Is it because guys avoid conflict, or because we just pick fights? Ooooh boy, now I'm feeling a little guilty about picking all the fights. We girls can be such drama queens!
Our "fights' are mostly one of us feeling personally attacked. He'll say something and I'll take it the wrong way or vice versa. We're not being mean intentionally. How we respond to each other is greatly dependent on hormones and who's having a bad week. For instance, my FI is flying in for Easter. I told him that Friday would be *our* day, and Saturday/Sunday would be family and friends day. Great. He heard Friday/Sunday is family day. Well, I planned for lunch and dinner for us Friday, a quiet night in, some movies, etc, and then planned a surprise birthday thing for HIM on Saturday, which includes baseball tickets so he can see all his friends. And of course, Sunday is easter with his family. So i was thinking "omg we don't get to spend quality time together, wtf!" Well, he planned a bunch of stuff with his family for Friday and Sunday b/c he assumed Saturday was going to be *our* day when in actuality I made it all about him and his friends. Miscommunication? Of course. But it bothered me (more so than usual that month, and you can guess why) that he didn't set aside a specific "date" time for us! He ended up finding out about his surprise party on Saturday and shuffled around things so we could have "us" time on Friday. He knew it bothered me, realized that the thing i was planning Saturday was for him, not us, and fixed it. It all ended well, but it was hard trying to explain to him that Saturday was not "Date Night" for us, while keeping it from him!
Wow sorry if that was super confusing! Just a typical example.
I do. He never gets mad at me. He's so easy going and laid back so I feel like I never do anything wrong! :)
I definitely start almost all of our arguments. I'm much more sensitive and high-strung and he's much more laid-back.
He does, but he doesn't mean to. When he drinks, he likes to get in to these deep discussions about important things. When i drink, I giggle and sing along to whatever music is in my head. When we both drink too much, he starts a discussion, which, in my buzzy happy state, I am in no mood to have. Insta-fight. I don't like important things invading my happy place...

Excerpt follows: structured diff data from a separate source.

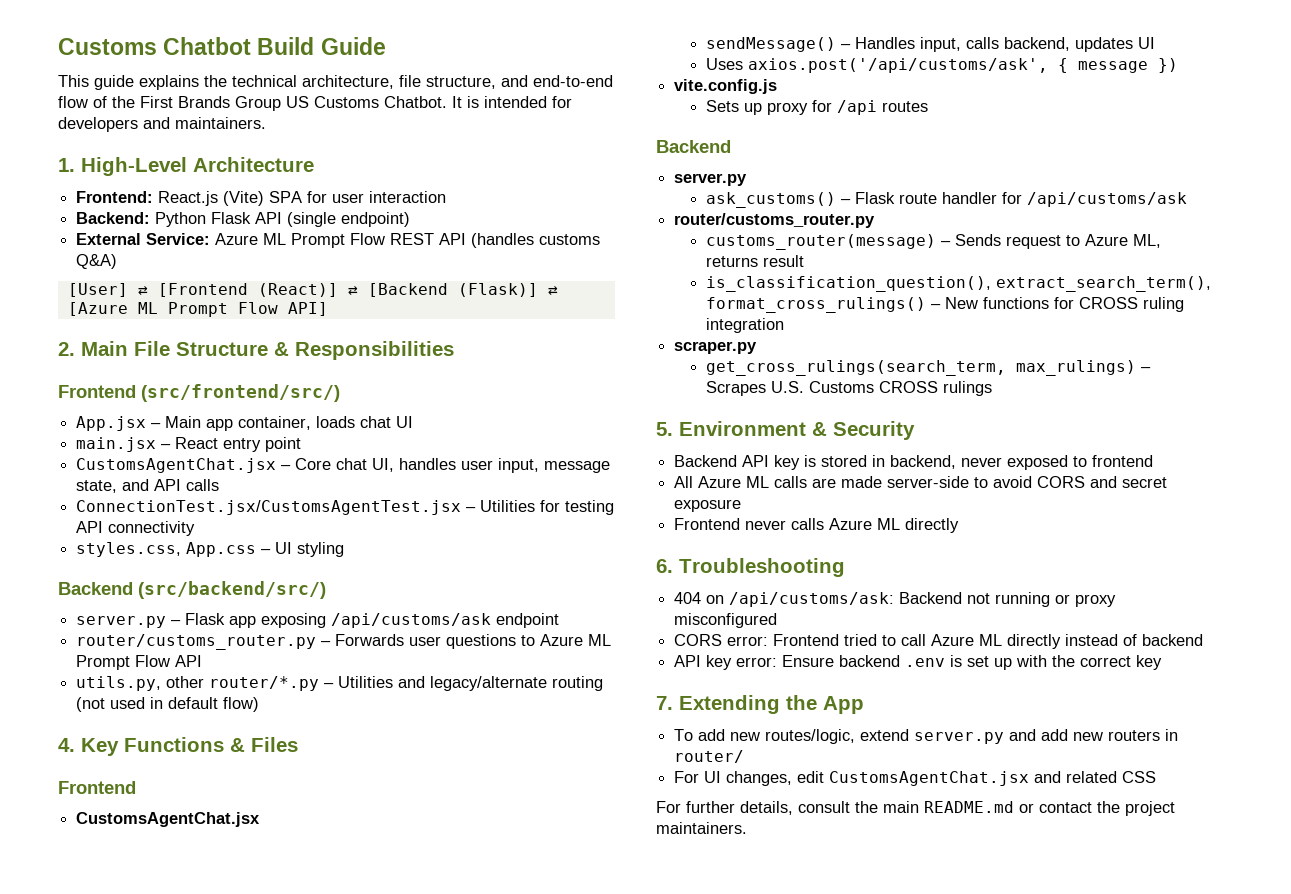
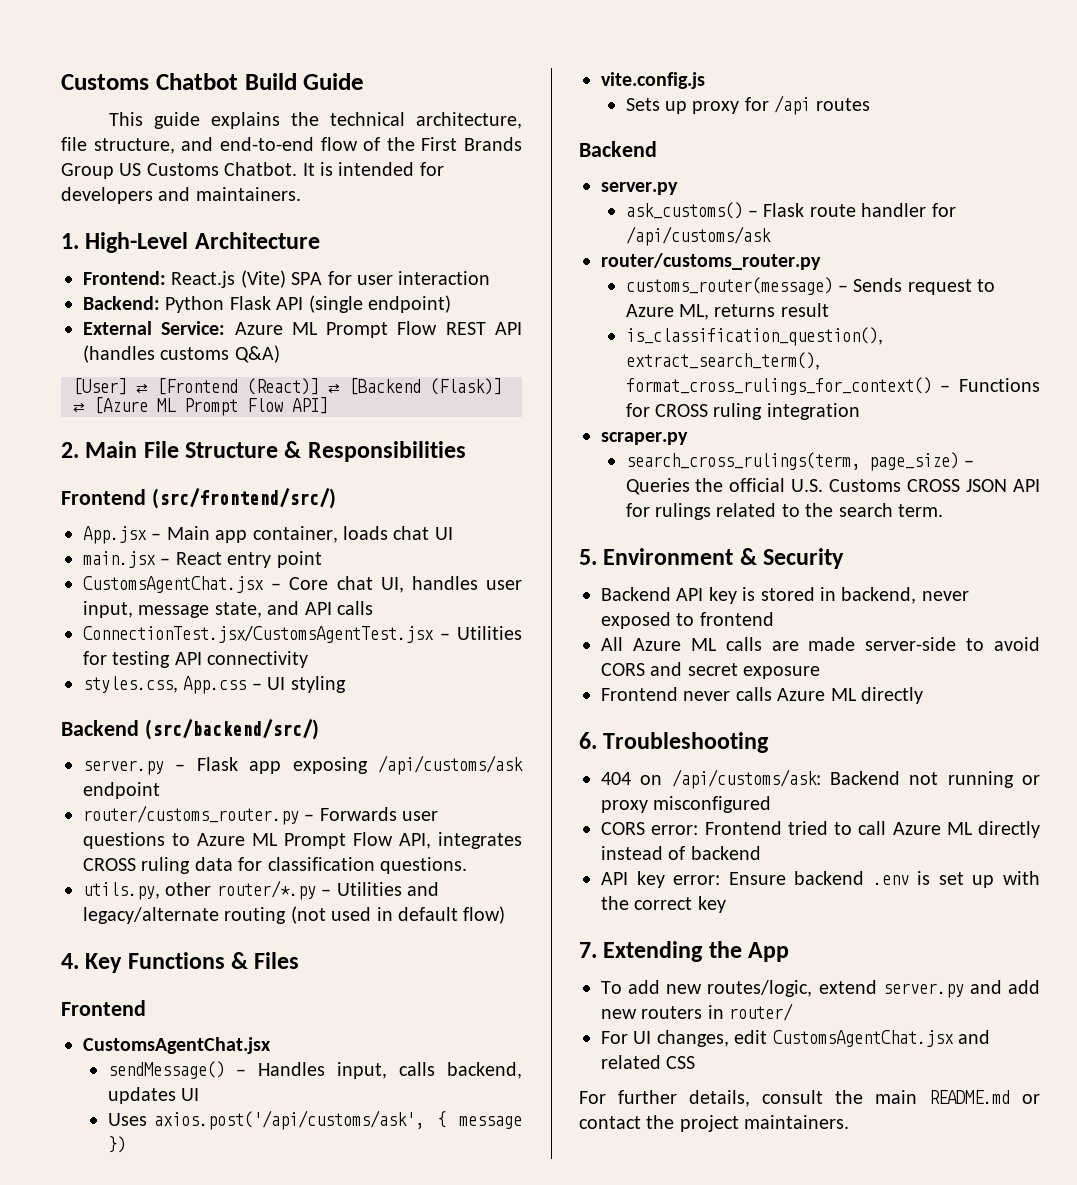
- router/customs_router.py – Forwards user questions to Azure ML Prompt Flow API
+ router/customs_router.py – Forwards user questions to Azure ML Prompt Flow API, integrates CROSS ruling data for classification questions.
- is_classification_question(), extract_search_term(), format_cross_rulings() – New functions for CROSS ruling integration
+ is_classification_question(), extract_search_term(), format_cross_rulings_for_context() – Functions for CROSS ruling integration
- get_cross_rulings(search_term, max_rulings) – Scrapes U.S. Customs CROSS rulings
+ search_cross_rulings(term, page_size) – Queries the official U.S. Customs CROSS JSON API for rulings related to the search term.

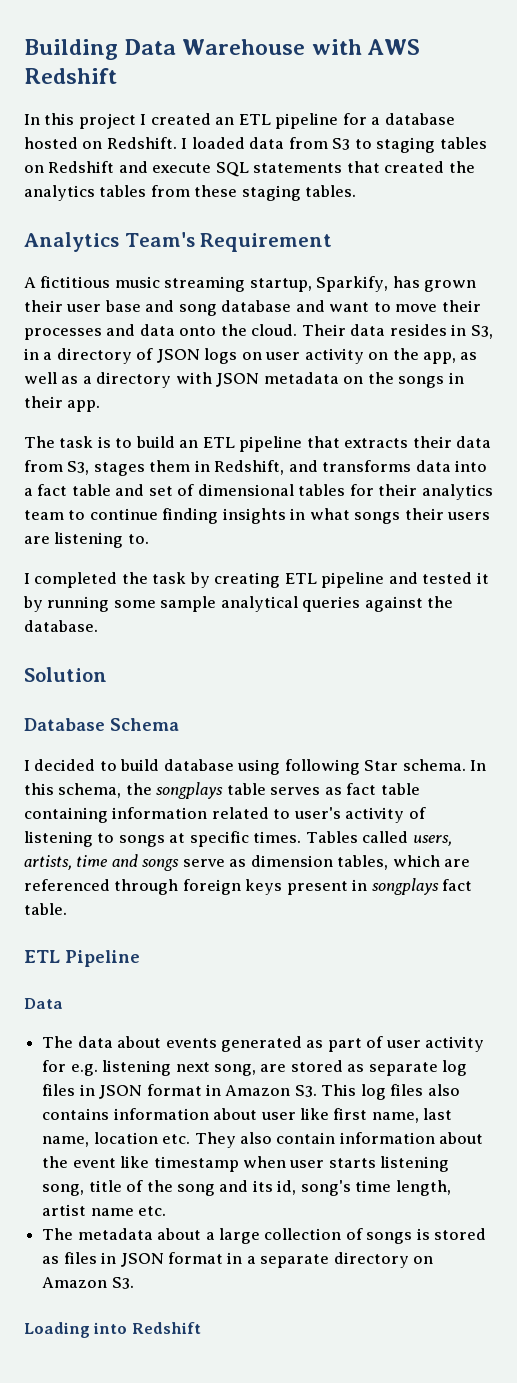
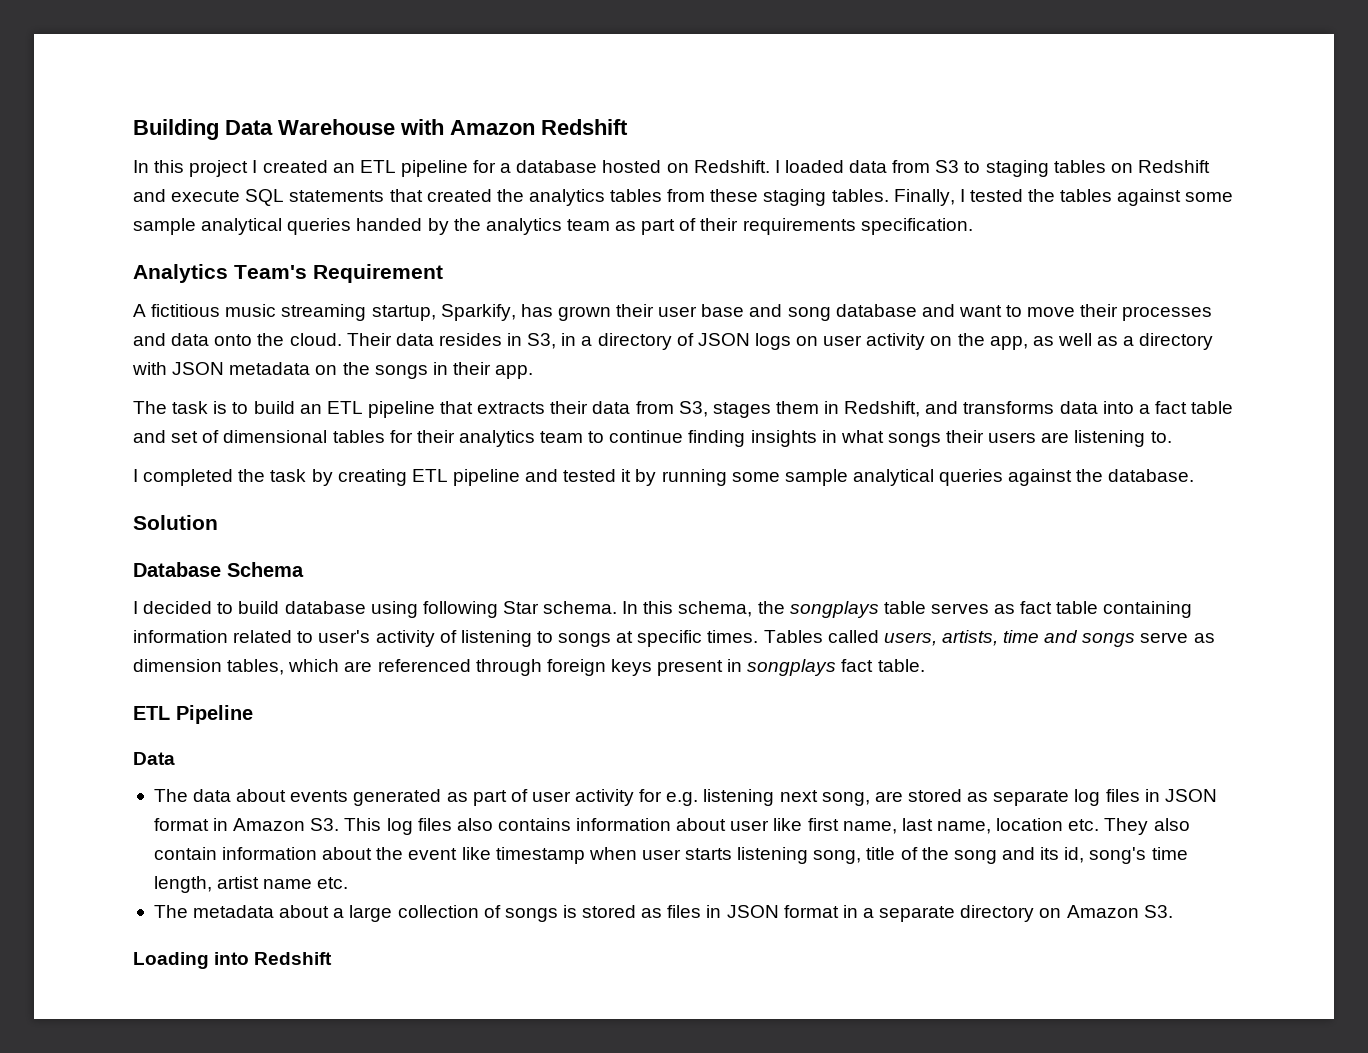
- Building Data Warehouse with AWS Redshift
+ Building Data Warehouse with Amazon Redshift
+ Finally, I tested the tables against some sample analytical queries handed by the analytics team as part of their requirements specification.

definately me! He does not like to fight and prefers to let everything go.. then I pick at it and pick at it.. and then he'll argue with me a little and then just let it go and pretend nothing happened.. lol it's frustrating sometimes beacause he is not confrontational at all. Like if he needs to confront someone else he usually won't until the "right moment" presents itself. Then I get annoyed that he hasn't done it already ..lol
we dont fight but i do get moody and snappy and he has banned coke/cola from the house as as sugar makes me bitch at him for very little reason.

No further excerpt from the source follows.